*Try it:*
Output every line below exactly, please, omitting pictures.

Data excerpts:

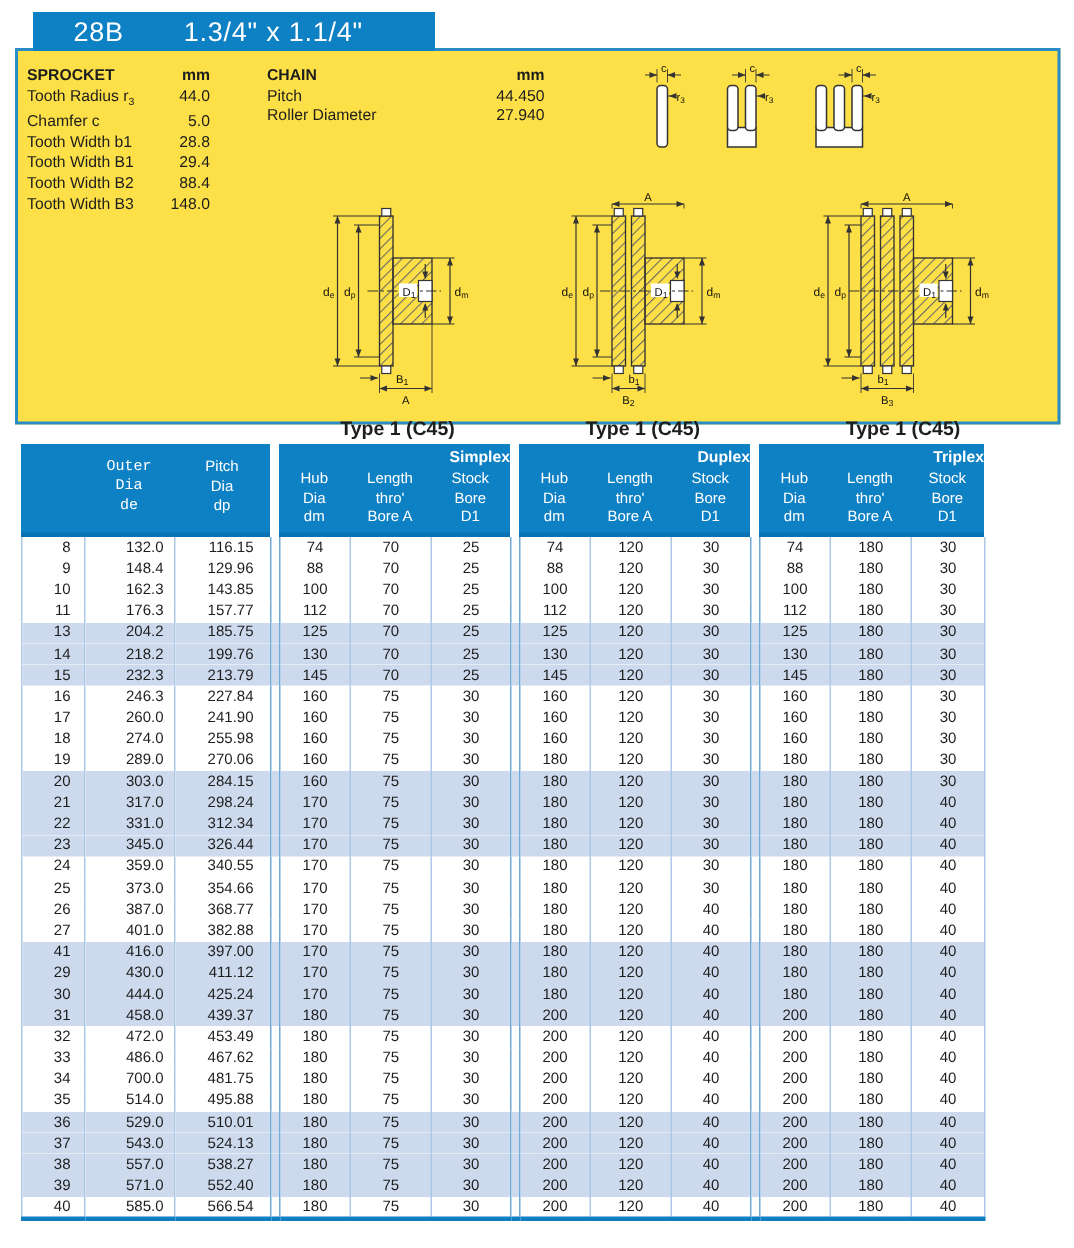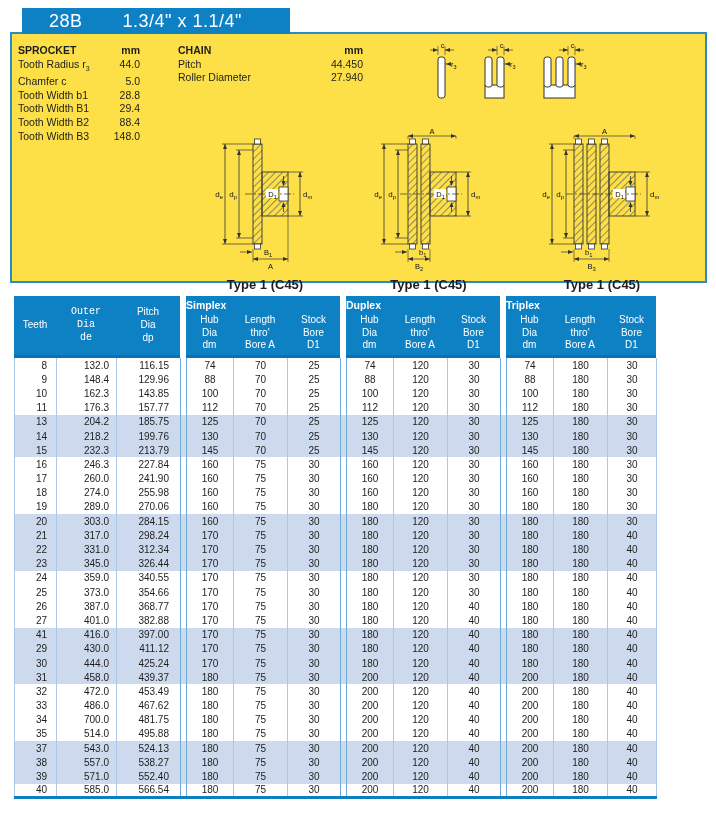--- a/index.html
+++ b/index.html
@@ -23,21 +23,21 @@
   #profiles{position:absolute;left:418px;top:6px;display:flex;gap:12px;align-items:flex-start}
   .diag{position:absolute}
   #diag-0{left:201px;top:94px}
   #diag-1{left:360px;top:94px}
   #diag-2{left:528px;top:94px}
   .diag-caption{text-align:center;font-size:13px;font-weight:bold;margin-top:1px}
   
   .table-wrap{position:absolute;left:14px;top:296px;width:642px}
   .thead{position:relative;height:62px}
   .h-block{position:absolute;top:0;height:62px;background:#0e81c4;border-bottom:3px solid #0a72b4}
-  .g-title{position:absolute;top:3px;left:0;width:100%;text-align:left;font-weight:bold;font-size:10.5px;color:#fff}
+  .g-title{position:absolute;top:3px;left:0;width:100%;text-align:right;font-weight:bold;font-size:10.5px;color:#fff}
   .h-col{position:absolute;top:15px;height:44px;display:flex;flex-direction:column;justify-content:center;
          text-align:center;font-size:10px;line-height:12.8px;color:#fff}
   .h-col-full{top:0;height:59px}
   table.data{border-collapse:collapse;table-layout:fixed;width:642px}
   td{height:14.2px;font-size:10px;white-space:nowrap;overflow:hidden;border-left:1px solid #abc9e7;text-align:center}
   td.c0{text-align:right;padding-right:9px}
   td.c1{text-align:right;padding-right:7px}
   td.c2{text-align:right;padding-right:11px}
   td.c11{border-right:1px solid #abc9e7}
   td.gap{border-left:1px solid #6ea9d8;border-right:1px solid #6ea9d8}
@@ -318,23 +318,20 @@
             <polygon points="69,131 64,129 64,133" fill="#333"></polygon>
             <text x="51.5" y="141" font-size="7.5" fill="#111" text-anchor="middle" font-family="Liberation Sans, sans-serif">B<tspan font-size="5.8" dy="1.5">3</tspan></text>
           </svg></div>
         <div class="diag-caption" style="width: 124px;">Type 1 (C45)</div>
       </div>
   </div>
 
   <div class="table-wrap">
     <div class="thead" id="thead">
         <div class="h-block" style="left: 0px; width: 166px;">
-          <div class="h-col h-col-full" style="left: 0px; width: 42px;">
-            <div>Teeth</div>
-          </div>
           <div class="h-col h-col-full" style="left: 42px; width: 60px; font-family: Liberation Mono, monospace;">
             <div>Outer</div>
             <div>Dia</div>
             <div>de</div>
           </div>
           <div class="h-col h-col-full" style="left: 102px; width: 64px;">
             <div>Pitch</div>
             <div>Dia</div>
             <div>dp</div>
           </div>
@@ -866,20 +863,37 @@
             <td class="gap"></td>
             <td class="c6">200</td>
             <td class="c7">120</td>
             <td class="c8">40</td>
             <td class="gap"></td>
             <td class="c9">200</td>
             <td class="c10">180</td>
             <td class="c11">40</td>
           </tr>
           <tr class="shade">
+            <td class="c0">36</td>
+            <td class="c1">529.0</td>
+            <td class="c2">510.01</td>
+            <td class="gap"></td>
+            <td class="c3">180</td>
+            <td class="c4">75</td>
+            <td class="c5">30</td>
+            <td class="gap"></td>
+            <td class="c6">200</td>
+            <td class="c7">120</td>
+            <td class="c8">40</td>
+            <td class="gap"></td>
+            <td class="c9">200</td>
+            <td class="c10">180</td>
+            <td class="c11">40</td>
+          </tr>
+          <tr class="shade">
             <td class="c0">37</td>
             <td class="c1">543.0</td>
             <td class="c2">524.13</td>
             <td class="gap"></td>
             <td class="c3">180</td>
             <td class="c4">75</td>
             <td class="c5">30</td>
             <td class="gap"></td>
             <td class="c6">200</td>
             <td class="c7">120</td>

*Expected answer:*
--- a/index.html
+++ b/index.html
@@ -23,21 +23,21 @@
   #profiles{position:absolute;left:418px;top:6px;display:flex;gap:12px;align-items:flex-start}
   .diag{position:absolute}
   #diag-0{left:201px;top:94px}
   #diag-1{left:360px;top:94px}
   #diag-2{left:528px;top:94px}
   .diag-caption{text-align:center;font-size:13px;font-weight:bold;margin-top:1px}
   
   .table-wrap{position:absolute;left:14px;top:296px;width:642px}
   .thead{position:relative;height:62px}
   .h-block{position:absolute;top:0;height:62px;background:#0e81c4;border-bottom:3px solid #0a72b4}
-  .g-title{position:absolute;top:3px;left:0;width:100%;text-align:left;font-weight:bold;font-size:10.5px;color:#fff}
+  .g-title{position:absolute;top:3px;left:0;width:100%;text-align:right;font-weight:bold;font-size:10.5px;color:#fff}
   .h-col{position:absolute;top:15px;height:44px;display:flex;flex-direction:column;justify-content:center;
          text-align:center;font-size:10px;line-height:12.8px;color:#fff}
   .h-col-full{top:0;height:59px}
   table.data{border-collapse:collapse;table-layout:fixed;width:642px}
   td{height:14.2px;font-size:10px;white-space:nowrap;overflow:hidden;border-left:1px solid #abc9e7;text-align:center}
   td.c0{text-align:right;padding-right:9px}
   td.c1{text-align:right;padding-right:7px}
   td.c2{text-align:right;padding-right:11px}
   td.c11{border-right:1px solid #abc9e7}
   td.gap{border-left:1px solid #6ea9d8;border-right:1px solid #6ea9d8}
@@ -318,23 +318,20 @@
             <polygon points="69,131 64,129 64,133" fill="#333"></polygon>
             <text x="51.5" y="141" font-size="7.5" fill="#111" text-anchor="middle" font-family="Liberation Sans, sans-serif">B<tspan font-size="5.8" dy="1.5">3</tspan></text>
           </svg></div>
         <div class="diag-caption" style="width: 124px;">Type 1 (C45)</div>
       </div>
   </div>
 
   <div class="table-wrap">
     <div class="thead" id="thead">
         <div class="h-block" style="left: 0px; width: 166px;">
-          <div class="h-col h-col-full" style="left: 0px; width: 42px;">
-            <div>Teeth</div>
-          </div>
           <div class="h-col h-col-full" style="left: 42px; width: 60px; font-family: Liberation Mono, monospace;">
             <div>Outer</div>
             <div>Dia</div>
             <div>de</div>
           </div>
           <div class="h-col h-col-full" style="left: 102px; width: 64px;">
             <div>Pitch</div>
             <div>Dia</div>
             <div>dp</div>
           </div>
@@ -866,20 +863,37 @@
             <td class="gap"></td>
             <td class="c6">200</td>
             <td class="c7">120</td>
             <td class="c8">40</td>
             <td class="gap"></td>
             <td class="c9">200</td>
             <td class="c10">180</td>
             <td class="c11">40</td>
           </tr>
           <tr class="shade">
+            <td class="c0">36</td>
+            <td class="c1">529.0</td>
+            <td class="c2">510.01</td>
+            <td class="gap"></td>
+            <td class="c3">180</td>
+            <td class="c4">75</td>
+            <td class="c5">30</td>
+            <td class="gap"></td>
+            <td class="c6">200</td>
+            <td class="c7">120</td>
+            <td class="c8">40</td>
+            <td class="gap"></td>
+            <td class="c9">200</td>
+            <td class="c10">180</td>
+            <td class="c11">40</td>
+          </tr>
+          <tr class="shade">
             <td class="c0">37</td>
             <td class="c1">543.0</td>
             <td class="c2">524.13</td>
             <td class="gap"></td>
             <td class="c3">180</td>
             <td class="c4">75</td>
             <td class="c5">30</td>
             <td class="gap"></td>
             <td class="c6">200</td>
             <td class="c7">120</td>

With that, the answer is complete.